What is the best way to validate whether a .txt file is:
In fact a .txt file and not another type of file with only the extension changed.
T
As it sounds like you're looking for a general sort of formatting option, could I recommend regular expressions to you? You can do all sorts of different kinds of matching using regex. I've written a simple example below [for all those regex experts out there, have mercy on me if I didn't use the perfect expression ;) ]. You could put the REGEX and MAX_LINES_TO_READ constants into a properties file and modify that to make it even more generalized.
You would basically test your ".txt" file for a maximum number of lines (however many lines are needed to establish the formatting is good - you could also use regular expressions for a header line or do multiple different regular expressions as needed to test the formatting) and if all those lines matched, the file would be flagged as "valid".
This is just an example for you to possibly run with. You should implement proper exception handling other than just catching "Exception" for one.
For testing your regular expressions in Java, http://www.regexplanet.com/simple/index.html works very nice.
Here's the "ValidateTxtFile" source...
import java.io.*;
public class ValidateTxtFile {
private final int MAX_LINES_TO_READ = 5;
private final String REGEX = ".{15}[ ]{5}.{15}[ ]{5}[-]\\d{2}\\.\\d{2}[ ]{9}\\d{2}/\\d{2}/\\d{4}";
public void testFile(String fileName) {
int lineCounter = 1;
try {
BufferedReader br = new BufferedReader(new FileReader(fileName));
String line = br.readLine();
while ((line != null) && (lineCounter <= MAX_LINES_TO_READ)) {
// Validate the line is formatted correctly based on regular expressions
if (line.matches(REGEX)) {
System.out.println("Line " + lineCounter + " formatted correctly");
}
else {
System.out.println("Invalid format on line " + lineCounter + " (" + line + ")");
}
line = br.readLine();
lineCounter++;
}
} catch (Exception ex) {
System.out.println("Exception occurred: " + ex.toString());
}
}
public static void main(String args[]) {
ValidateTxtFile vtf = new ValidateTxtFile();
vtf.testFile("transactions.txt");
}
}
Here's what's in "transactions.txt"...
Electric Electric Co. -50.99 12/28/2011
Food Food Store -80.31 12/28/2011
Clothes Clothing Store -99.36 12/28/2011
Entertainment Bowling -30.4393 12/28/2011
Restaurant Mcdonalds -10.35 12/28/11
The output when I ran the app was...
Line 1 formatted correctly
Line 2 formatted correctly
Line 3 formatted correctly
Invalid format on line 4 (Entertainment Bowling -30.4393 12/28/2011)

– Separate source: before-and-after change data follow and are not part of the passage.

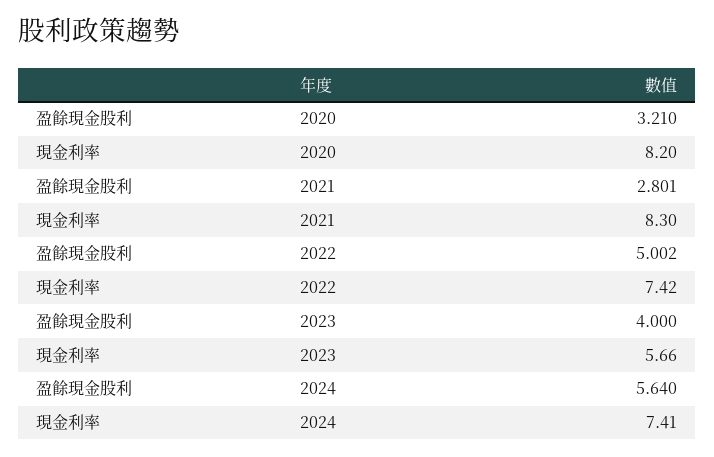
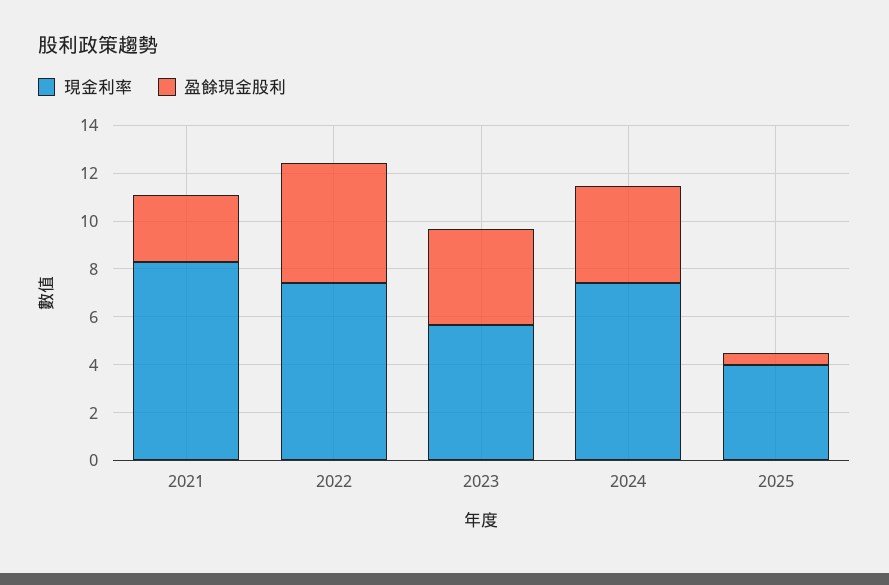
盈餘現金股利, 2020: 3.21 -> none
現金利率, 2020: 8.2 -> none
盈餘現金股利, 2024: 5.64 -> 4
現金利率, 2025: none -> 4
盈餘現金股利, 2025: none -> 0.5

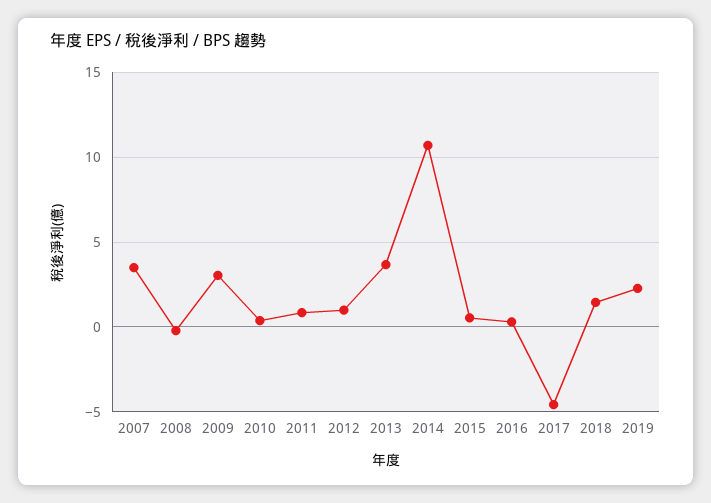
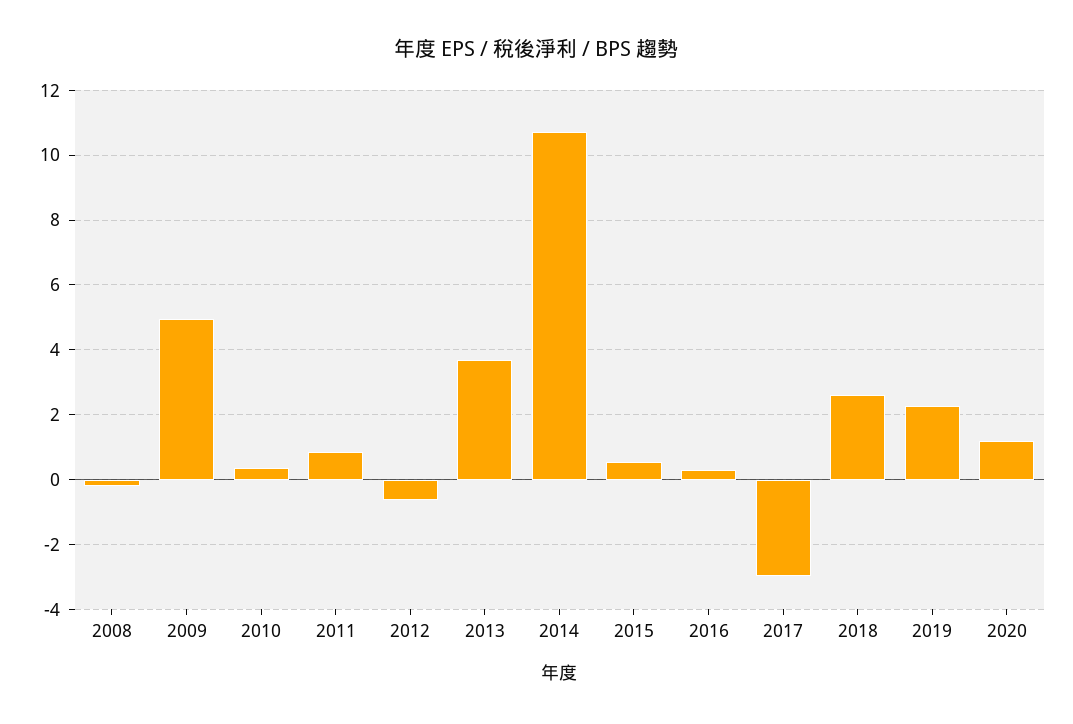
2007: 3.5 -> none
2009: 3 -> 5
2012: 1 -> -0.6
2017: -4.5 -> -3
2018: 1.5 -> 2.6
2020: none -> 1.2

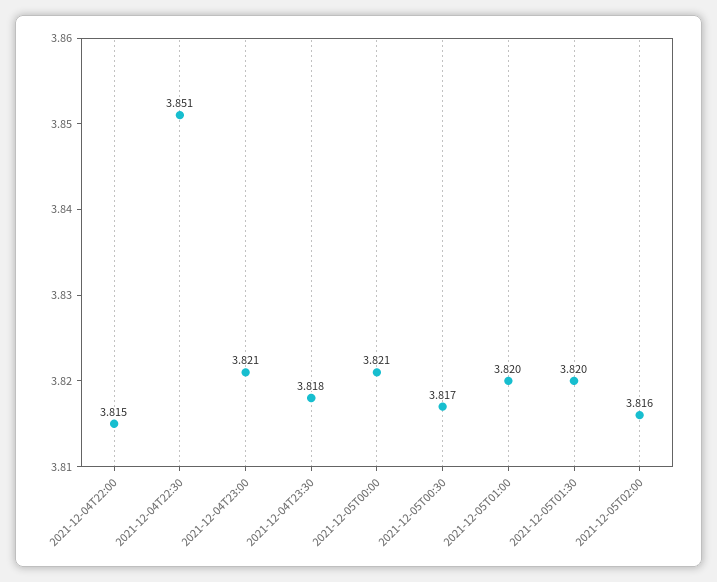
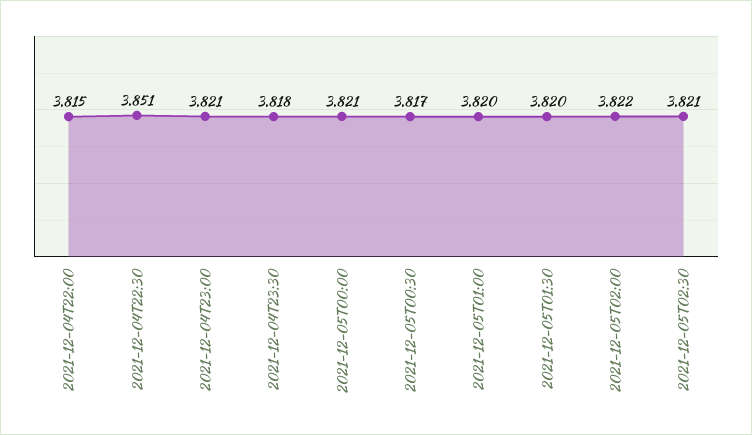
2021-12-05T02:00: 3.816 -> 3.822
2021-12-05T02:30: none -> 3.821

Invalid format on line 5 (Restaurant Mcdonalds -10.35 12/28/11)
EDIT 12/29/2011 about 10:00am
Not sure if there is a performance concern on this or not, but just as an FYI I duplicated the entries in "transactions.txt" several times to build a text file with about 1.3 million rows in it and I was able to get through the whole file in about 7 seconds on my PC. I changed the System.out's to just show a grand total count at the end of invalid (524,288) and valid (786,432) formatted entries. "transactions.txt" was about 85mb in size.